Illnesses caused by other herpesviruses include Herpes simplex virus 1 and 2; Varicella-zoster virus, type 3; Epstein-Barr virus (EBV), or Human herpes virus 4; types 6, 7 and 8 [8, 22, 25]. At early stages of HIV infection, Herpes simplex virus may cause superficial lesions of the skin and mucous membranes with no recurrence. However, when immunodeficiency grows progressesively worse (CD4 count drops below 200 cell/µL), the same virus becomes implicated in frequently recurrent dermal and mucosal lesions and longstanding unhealing ulcers. It also inflicts damage on CNS, GI tract, lungs and provokes disseminated forms of the disease.

In the setting of profound immunodeficiency, herpesvirus 3 causes similar severe dermal and mucosal lesions, recurrent ganglionitis as well as visceral and disseminated forms.

In the clinical settings, EBV-related diseases are as follows: Burkitt lymphoma; nasopharyngeal carcinoma; leukoplakia; B-cell lymphoma; CNS impairment (meningoencephalitis, polyradiculoneuritis).

Progressive multifocal leukoencephalopathy (PML) caused by the JC virus is a CNS demyelinating disease affecting the white matter of the brain hemispheres which usually occurs when CD4 count drops below 100 cells/µL [31]. This disease accounts for 5.4% of deaths [24, 26]. The major prophylactic and therapeutic modality is an early initiation of ART with the maximum penetration into the CNS.

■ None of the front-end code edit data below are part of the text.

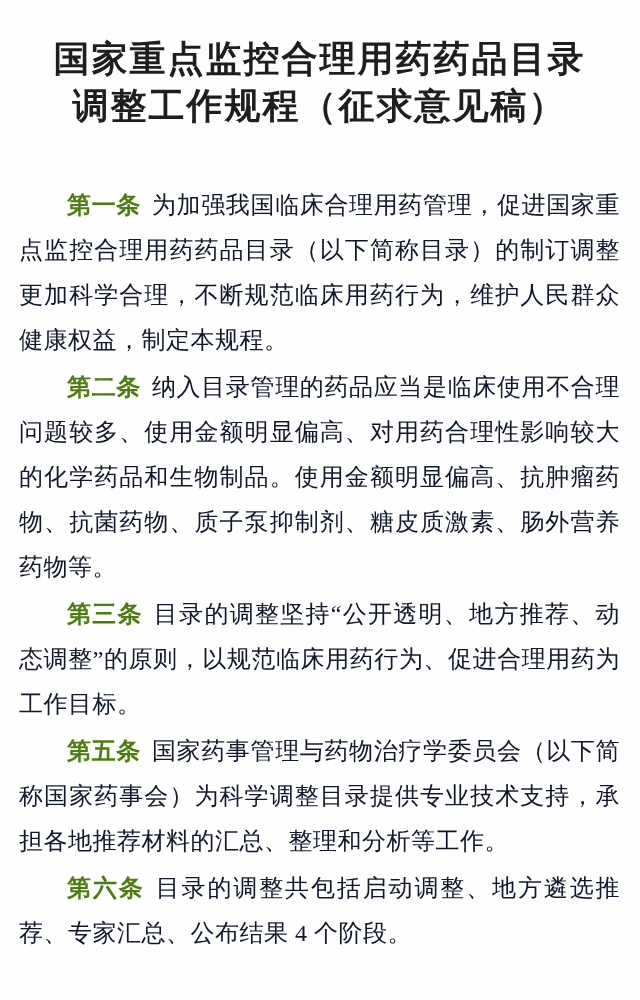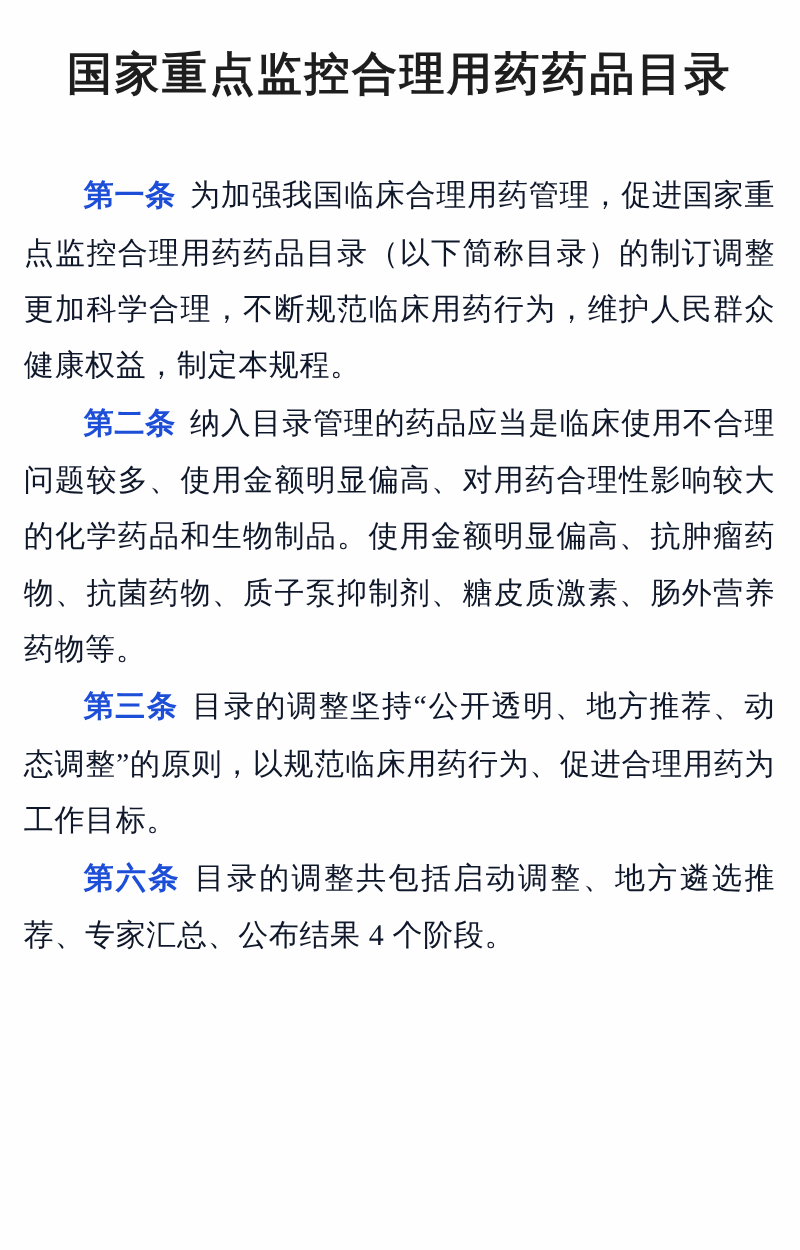--- a/index.html
+++ b/index.html
@@ -61,6 +61,7 @@
 
   <h1 class="title">
     <span class="title-line">国家重点监控合理用药药品目录</span>
+    <span class="title-line">调整工作规程（征求意见稿）</span>
   </h1>
 
   <div class="body-text">

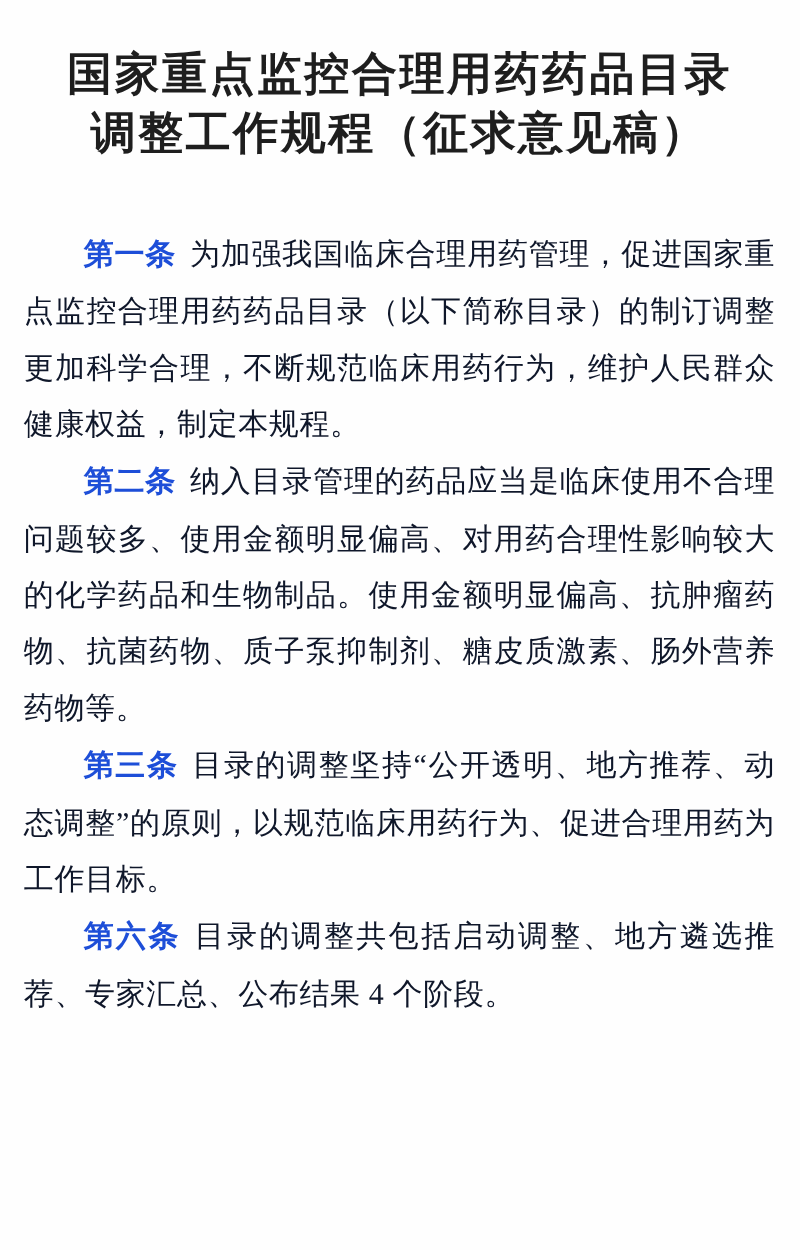--- a/index.html
+++ b/index.html
@@ -47,8 +47,8 @@
   .art-label {
     font-weight: bold;
     padding-right: 11px;
-    color: #1d4ed8;
-    font-family: Liberation Mono, monospace;
+    color: #4d7c0f;
+    font-family: Liberation Sans, sans-serif;
   }
   .art-text {
     color: #0f172a;

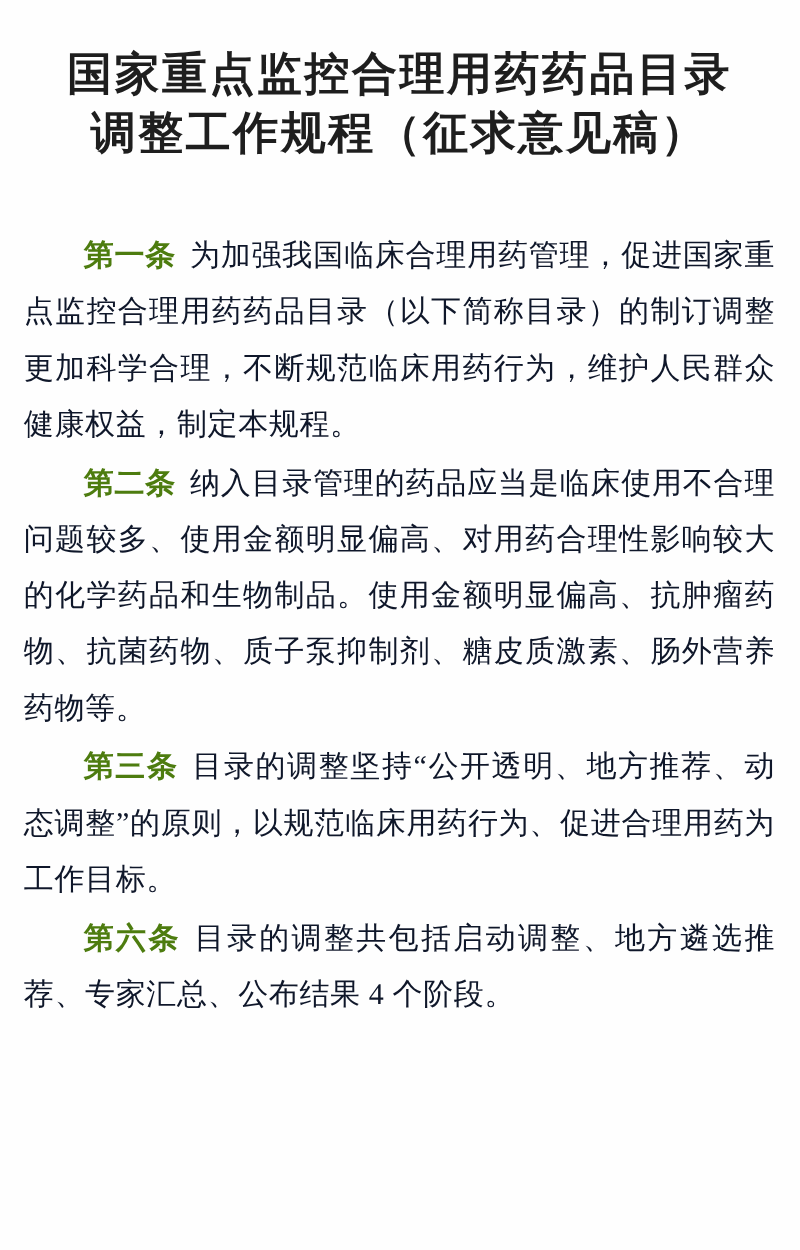--- a/index.html
+++ b/index.html
@@ -73,6 +73,7 @@
     <p class="article"><span class="art-label">第三条</span><span class="art-text">目录的调整坚持“公开透明、地方推荐、动态调整”的原则，以规范临床用药行为、促进合理用药为工作目标。</span></p>
 
 
+    <p class="article"><span class="art-label">第五条</span><span class="art-text">国家药事管理与药物治疗学委员会（以下简称国家药事会）为科学调整目录提供专业技术支持，承担各地推荐材料的汇总、整理和分析等工作。</span></p>
 
     <p class="article"><span class="art-label">第六条</span><span class="art-text">目录的调整共包括启动调整、地方遴选推荐、专家汇总、公布结果 4 个阶段。</span></p>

Making a diagnosis of brain impairment that may have multiple etiologies, such as toxoplasmosis, CMV infection, PML, lymphoma and others, is a difficult task. The analysis of 4,693 cases when patients with HIV infection were treated at the inpatient setting of the Saint Petersburg AIDS Center in 2010–2014 shows that 22% of them had various CNS disorders e.g. tuberculous meningoencephalitis (31.3%), cerebral toxoplasmosis (31%), HIV encephalitis (21%), CMV infection (7.3%), cryptococcal meningitis (5.5%), progressive multifocal leukoencephalopathy (0.9%) and others [24, 26, 32].

Occurrence of opportunistic infections and secondary conditions depends on how well the immune system performs. When the CD4 cell count varies between 500 and 200 cell/µL, bacterial pneumonias, oral candidiasis, herpetic infections caused by the Herpes simplex virus, pulmonary tuberculosis, Kaposi’s sarcoma (localized) mostly occur. When the CD4 cell count is below 200 cell/µL PCP, the disseminated herpetic infection, Candida esophagitis, extrapulmonary and disseminated tuberculosis, toxoplasmosis, cryptococcosis, cervical cancer, lymphomas are encountered, whereas when it is less than 50 cell/µL the disseminated CMV infection, atypical mycobacteriosis, cryptosporidiosis and PML are most common.

Tuberculosis

In recent years there has been a downward trend in the incidence and prevalence of tuberculosis in the general population of Russia. At the same time annual monitoring aimed at identification of tuberculosis/HIV co-infection shows the steady increase in both the crude number of cases and the proportion of this co-infection in the morbidity profile [33]. In the majority of the regions of Russia 25 to 45% of all new cases of tuberculosis are associated with HIV infection. Thus, in the upcoming years, we should anticipate aggravation of the epidemiological situation as far as tuberculosis is concerned, which is stipulated by the unfavorable situation with co-infection [8, 34].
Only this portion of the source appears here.